Ses compilations sont devenues cultes. Elles n’étaient pas de simples playlists : c’étaient des ambiances. Elle savait faire dialoguer un standard vintage avec une rareté contemporaine, créer une tension élégante, installer une mélancolie urbaine sans jamais tomber dans la facilité. Elle avait l’oreille et le goût, deux qualités rares à la télévision, où la musique est souvent un fond. Avec elle, le fond devenait la signature.
Ce qui frappait chez Béatrice Ardisson, c’était la cohérence. Une ligne claire, assumée, sans compromission. Elle ne cherchait pas le tube facile, elle cherchait l’atmosphère juste. Dans un paysage médiatique souvent bruyant, elle travaillait la nuance. Elle a participé à faire de Paris Dernière un objet culte, parce que l’image sans la musique ne suffisait pas, et elle le savait.
Je l’ai rencontrée dans les années 2000, elle était charmante et abordable. . Les vrais passeurs de culture n’ont pas besoin d’en faire trop.

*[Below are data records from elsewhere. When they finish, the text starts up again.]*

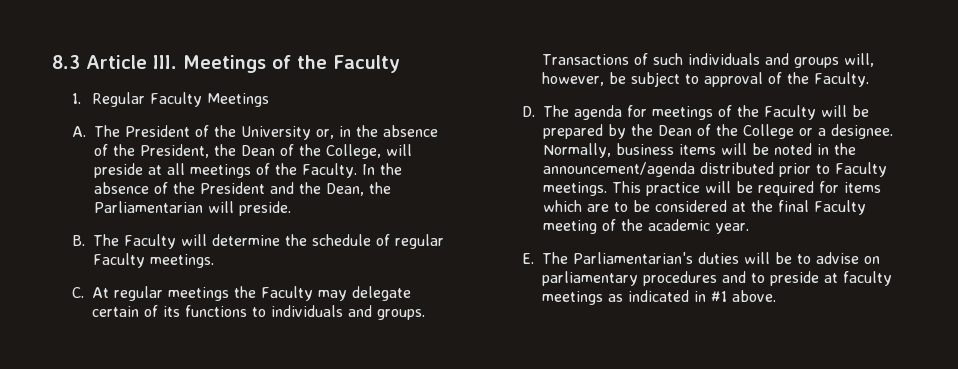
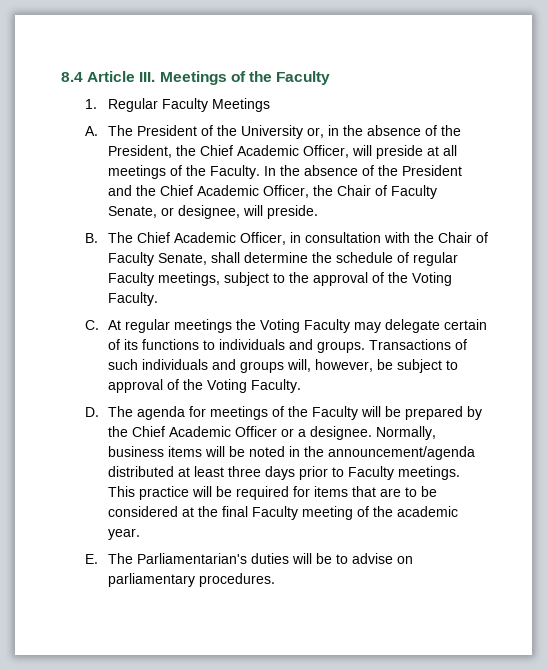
- 8.3 Article III. Meetings of the Faculty
+ 8.4 Article III. Meetings of the Faculty
- A. The President of the University or, in the absence of the President, the Dean of the College, will preside at all meetings of the Faculty.
+ A. The President of the University or, in the absence of the President, the Chief Academic Officer, will preside at all meetings of the Faculty.
- In the absence of the President and the Dean, the Parliamentarian will preside.
- B. The Faculty will determine the schedule of regular Faculty meetings.
+ In the absence of the President and the Chief Academic Officer, the Chair of Faculty Senate, or designee, will preside.
+ B. The Chief Academic Officer, in consultation with the Chair of Faculty Senate, shall determine the schedule of regular Faculty meetings, subject to the approval of the Voting Faculty.
- C. At regular meetings the Faculty may delegate certain of its functions to individuals and groups.
+ C. At regular meetings the Voting Faculty may delegate certain of its functions to individuals and groups.
- Transactions of such individuals and groups will, however, be subject to approval of the Faculty.
+ Transactions of such individuals and groups will, however, be subject to approval of the Voting Faculty.
- D. The agenda for meetings of the Faculty will be prepared by the Dean of the College or a designee.
+ D. The agenda for meetings of the Faculty will be prepared by the Chief Academic Officer or a designee.
- Normally, business items will be noted in the announcement/agenda distributed prior to Faculty meetings.
+ Normally, business items will be noted in the announcement/agenda distributed at least three days prior to Faculty meetings.
- This practice will be required for items which are to be considered at the final Faculty meeting of the academic year.
+ This practice will be required for items that are to be considered at the final Faculty meeting of the academic year.
- E. The Parliamentarian's duties will be to advise on parliamentary procedures and to preside at faculty meetings as indicated in #1 above.
+ E. The Parliamentarian's duties will be to advise on parliamentary procedures.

Ils laissent parler leur travail. Et pourtant, quand on les croise, ils sont simples. Pas d’arrogance, pas de posture. Juste une passion sincère.
Sa disparition rappelle une chose essentielle : derrière chaque univers réussi, il y a souvent une oreille invisible. Béatrice Ardisson était de celles qui composent l’âme d’un programme sans chercher la lumière. Elle laisse une empreinte sonore durable, une manière d’écouter la nuit autrement.
Les images passeront. Les morceaux, eux, continueront de tourner. Et c’est peut-être ça, la plus belle des traces.